● **WHAT IS REQUIRED**
Copy out each line below that has the word "items" in it.

● **INPUT**
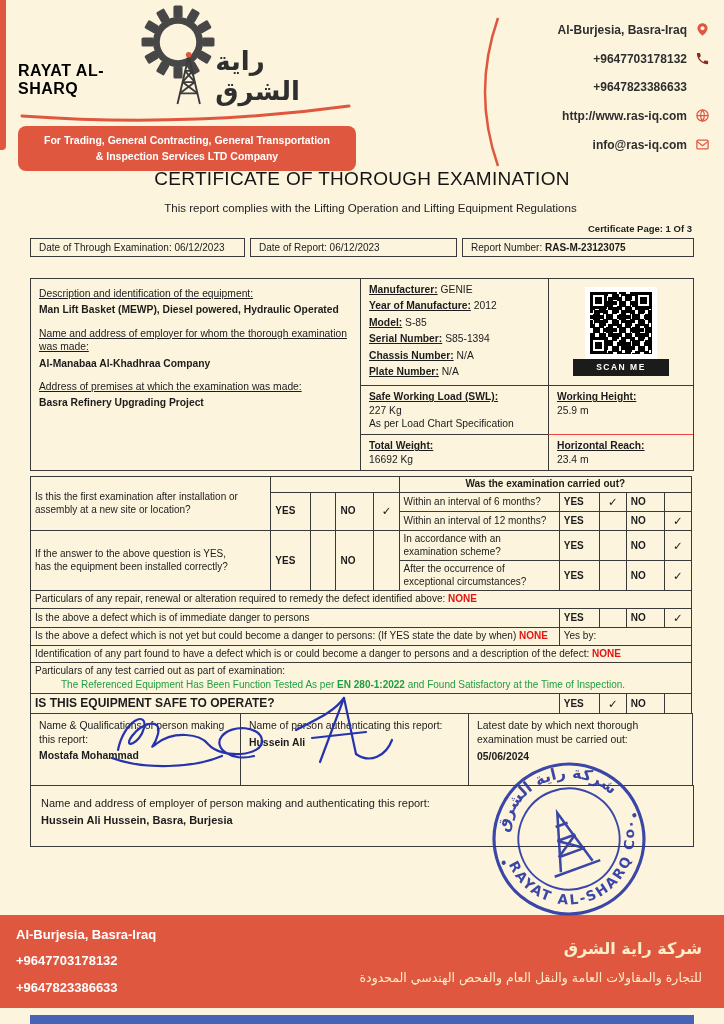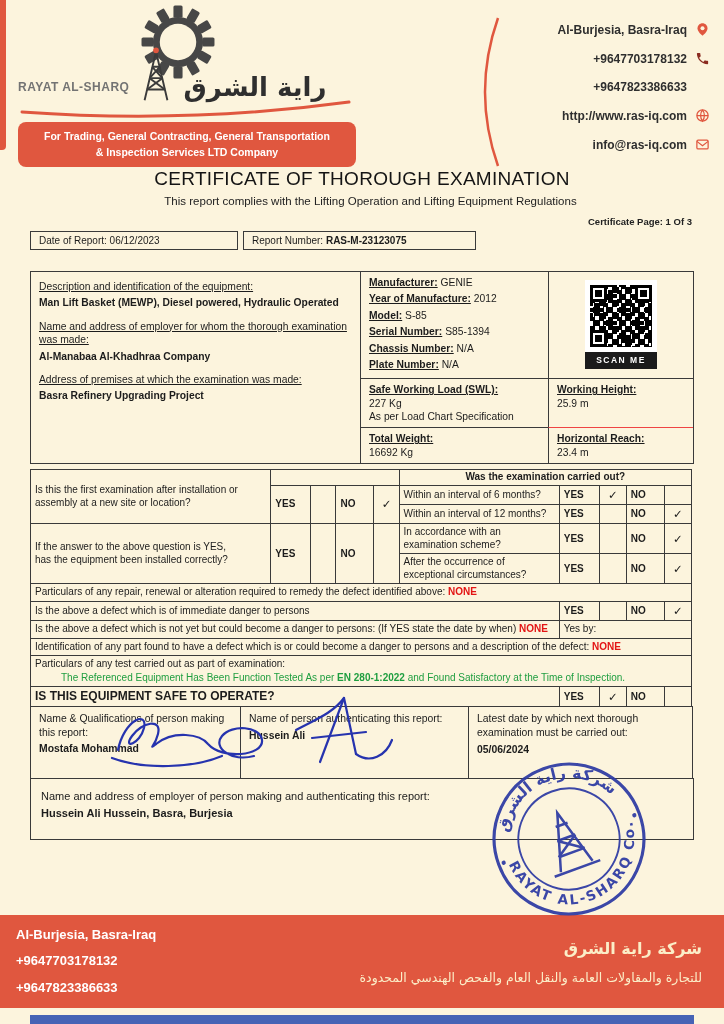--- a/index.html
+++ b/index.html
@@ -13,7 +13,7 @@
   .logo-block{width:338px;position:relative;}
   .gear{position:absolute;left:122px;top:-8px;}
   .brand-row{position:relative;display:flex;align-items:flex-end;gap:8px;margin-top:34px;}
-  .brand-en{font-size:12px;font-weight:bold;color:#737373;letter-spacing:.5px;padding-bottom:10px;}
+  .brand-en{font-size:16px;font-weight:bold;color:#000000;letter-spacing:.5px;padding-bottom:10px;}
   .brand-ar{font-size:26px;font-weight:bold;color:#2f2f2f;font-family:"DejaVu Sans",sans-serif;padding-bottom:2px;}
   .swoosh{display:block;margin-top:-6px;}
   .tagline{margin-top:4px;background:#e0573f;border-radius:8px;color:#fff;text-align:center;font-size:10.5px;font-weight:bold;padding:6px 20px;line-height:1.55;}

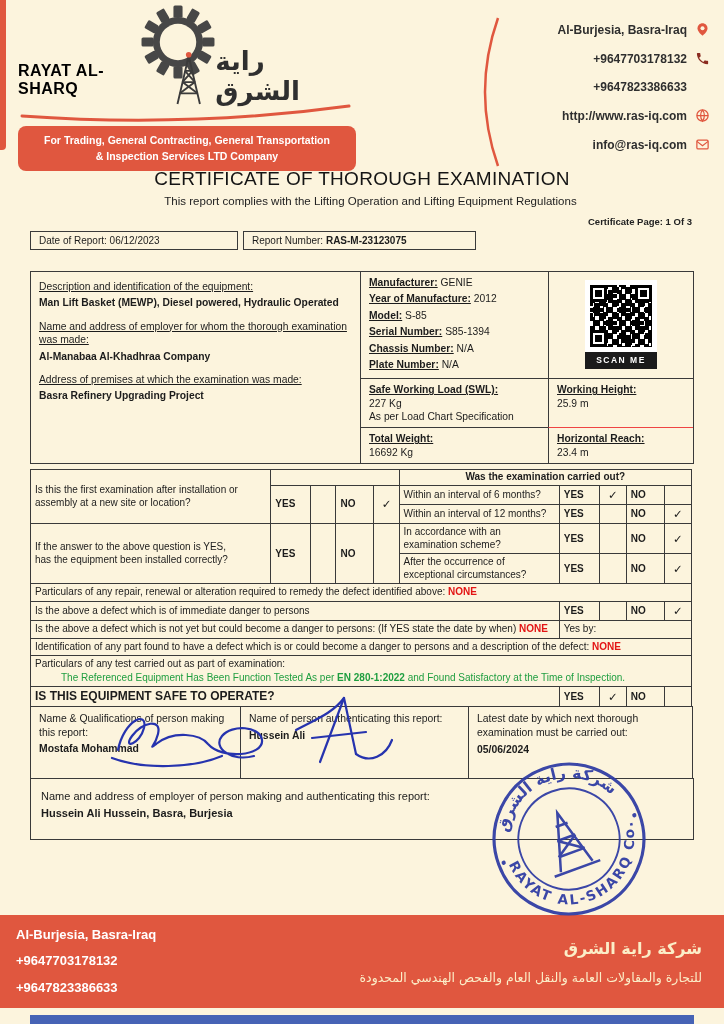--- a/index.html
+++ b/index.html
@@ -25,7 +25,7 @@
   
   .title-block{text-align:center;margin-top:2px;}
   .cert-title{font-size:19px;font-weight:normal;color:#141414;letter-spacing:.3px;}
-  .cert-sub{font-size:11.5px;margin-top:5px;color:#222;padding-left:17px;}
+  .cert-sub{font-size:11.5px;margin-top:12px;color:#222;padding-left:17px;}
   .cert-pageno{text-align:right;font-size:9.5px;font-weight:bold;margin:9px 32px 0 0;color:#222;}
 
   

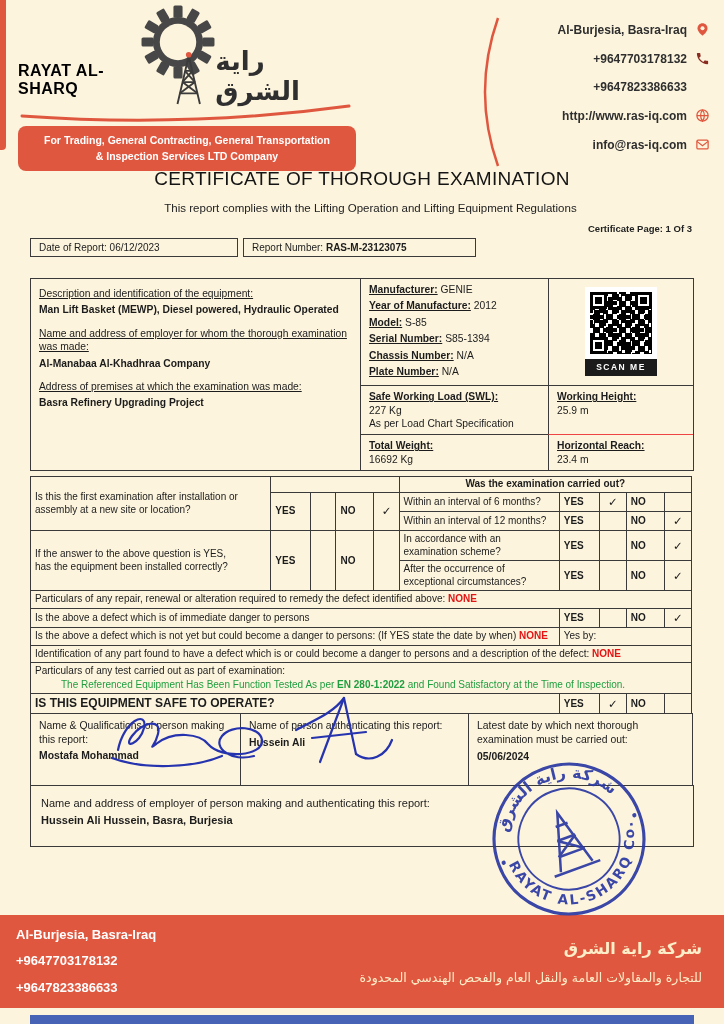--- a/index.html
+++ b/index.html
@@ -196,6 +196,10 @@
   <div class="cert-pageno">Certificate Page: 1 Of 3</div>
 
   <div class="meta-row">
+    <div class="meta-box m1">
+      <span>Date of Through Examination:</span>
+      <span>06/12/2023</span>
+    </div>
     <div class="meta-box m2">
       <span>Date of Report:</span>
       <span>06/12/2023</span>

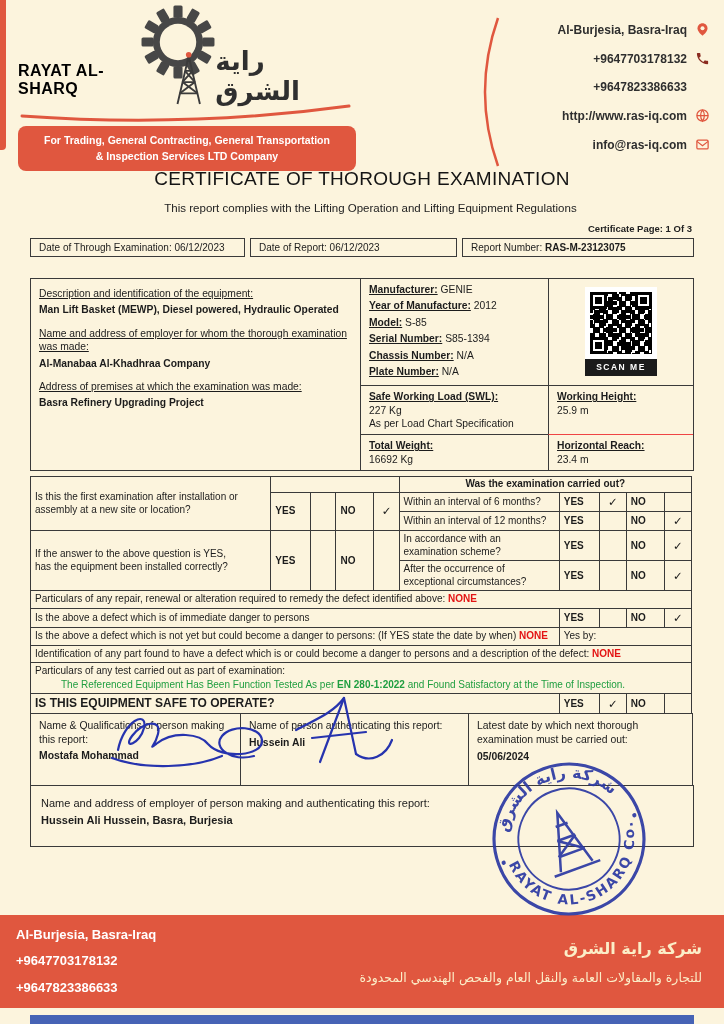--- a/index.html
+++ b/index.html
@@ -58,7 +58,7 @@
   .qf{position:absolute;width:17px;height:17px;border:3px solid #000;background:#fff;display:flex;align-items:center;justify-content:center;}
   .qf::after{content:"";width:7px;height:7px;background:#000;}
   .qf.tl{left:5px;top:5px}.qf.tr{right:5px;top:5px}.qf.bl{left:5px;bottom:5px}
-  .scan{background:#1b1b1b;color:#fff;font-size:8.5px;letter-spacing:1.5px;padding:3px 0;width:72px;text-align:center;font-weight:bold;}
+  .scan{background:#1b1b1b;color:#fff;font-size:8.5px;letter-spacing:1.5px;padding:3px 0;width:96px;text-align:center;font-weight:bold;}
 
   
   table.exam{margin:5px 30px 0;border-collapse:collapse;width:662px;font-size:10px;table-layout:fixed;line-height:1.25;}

--

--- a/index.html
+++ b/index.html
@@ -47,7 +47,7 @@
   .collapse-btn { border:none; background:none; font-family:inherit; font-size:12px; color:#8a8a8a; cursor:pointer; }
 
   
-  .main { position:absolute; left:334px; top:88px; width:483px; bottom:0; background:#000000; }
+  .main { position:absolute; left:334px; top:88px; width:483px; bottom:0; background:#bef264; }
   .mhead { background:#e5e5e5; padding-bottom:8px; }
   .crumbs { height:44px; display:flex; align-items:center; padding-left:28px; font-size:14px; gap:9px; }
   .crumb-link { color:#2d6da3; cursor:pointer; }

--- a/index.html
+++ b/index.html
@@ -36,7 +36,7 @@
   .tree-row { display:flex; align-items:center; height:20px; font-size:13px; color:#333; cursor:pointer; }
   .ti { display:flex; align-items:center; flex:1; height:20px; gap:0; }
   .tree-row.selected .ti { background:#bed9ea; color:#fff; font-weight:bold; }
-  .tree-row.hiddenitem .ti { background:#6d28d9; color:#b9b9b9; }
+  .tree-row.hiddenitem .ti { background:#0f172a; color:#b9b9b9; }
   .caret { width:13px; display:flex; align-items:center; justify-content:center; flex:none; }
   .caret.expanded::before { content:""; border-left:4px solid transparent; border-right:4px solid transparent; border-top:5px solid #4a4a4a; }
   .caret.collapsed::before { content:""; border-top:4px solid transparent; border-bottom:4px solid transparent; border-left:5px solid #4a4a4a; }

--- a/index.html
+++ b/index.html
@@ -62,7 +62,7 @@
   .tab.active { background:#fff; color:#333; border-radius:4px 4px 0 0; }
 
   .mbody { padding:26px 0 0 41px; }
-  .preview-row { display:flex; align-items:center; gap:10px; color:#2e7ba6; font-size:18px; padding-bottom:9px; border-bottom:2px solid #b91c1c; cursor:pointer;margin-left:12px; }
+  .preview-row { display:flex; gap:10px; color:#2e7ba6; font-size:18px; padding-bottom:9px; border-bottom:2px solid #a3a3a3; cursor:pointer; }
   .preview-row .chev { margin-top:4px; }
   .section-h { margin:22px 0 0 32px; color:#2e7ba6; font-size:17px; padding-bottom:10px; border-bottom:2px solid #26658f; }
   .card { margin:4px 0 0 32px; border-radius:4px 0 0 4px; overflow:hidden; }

● **EXERCISE OUTPUT**
   .brand-row{position:relative;display:flex;align-items:flex-end;gap:8px;margin-top:34px;}
   .qf{position:absolute;width:17px;height:17px;border:3px solid #000;background:#fff;display:flex;align-items:center;justify-content:center;}
   .crumbs { height:44px; display:flex; align-items:center; padding-left:28px; font-size:14px; gap:9px; }
   .tree-row { display:flex; align-items:center; height:20px; font-size:13px; color:#333; cursor:pointer; }
   .ti { display:flex; align-items:center; flex:1; height:20px; gap:0; }
   .caret { width:13px; display:flex; align-items:center; justify-content:center; flex:none; }
-  .preview-row { display:flex; align-items:center; gap:10px; color:#2e7ba6; font-size:18px; padding-bottom:9px; border-bottom:2px solid #b91c1c; cursor:pointer;margin-left:12px; }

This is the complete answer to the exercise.